#### [Task description]
For every line in the data below that contains "subtotal", copy the line.

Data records
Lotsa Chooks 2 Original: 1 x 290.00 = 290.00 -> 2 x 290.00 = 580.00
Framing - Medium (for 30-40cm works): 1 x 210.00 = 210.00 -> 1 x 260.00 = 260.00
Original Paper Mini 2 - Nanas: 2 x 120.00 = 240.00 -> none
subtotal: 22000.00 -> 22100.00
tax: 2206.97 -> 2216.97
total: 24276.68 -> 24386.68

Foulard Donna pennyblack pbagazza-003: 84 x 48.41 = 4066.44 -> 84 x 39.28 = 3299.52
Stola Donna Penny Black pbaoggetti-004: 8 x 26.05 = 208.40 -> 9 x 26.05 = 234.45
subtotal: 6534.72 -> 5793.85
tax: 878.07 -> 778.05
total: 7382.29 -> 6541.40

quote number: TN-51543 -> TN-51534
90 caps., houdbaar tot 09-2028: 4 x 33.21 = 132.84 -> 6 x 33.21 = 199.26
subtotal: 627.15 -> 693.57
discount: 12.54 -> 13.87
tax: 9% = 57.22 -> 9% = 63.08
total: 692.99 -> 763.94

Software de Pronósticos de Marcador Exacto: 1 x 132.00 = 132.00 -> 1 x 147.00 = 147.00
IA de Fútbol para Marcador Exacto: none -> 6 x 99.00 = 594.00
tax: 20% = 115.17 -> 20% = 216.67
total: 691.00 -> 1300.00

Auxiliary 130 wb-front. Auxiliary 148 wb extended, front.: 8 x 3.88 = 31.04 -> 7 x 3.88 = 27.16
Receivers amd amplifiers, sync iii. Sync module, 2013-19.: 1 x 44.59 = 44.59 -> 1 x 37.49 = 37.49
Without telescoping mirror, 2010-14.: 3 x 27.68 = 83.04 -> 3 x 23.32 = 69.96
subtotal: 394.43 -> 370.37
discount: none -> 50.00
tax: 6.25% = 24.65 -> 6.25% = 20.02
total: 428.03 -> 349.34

#### [Problem solution]
subtotal: 22000.00 -> 22100.00
subtotal: 6534.72 -> 5793.85
subtotal: 627.15 -> 693.57
subtotal: 394.43 -> 370.37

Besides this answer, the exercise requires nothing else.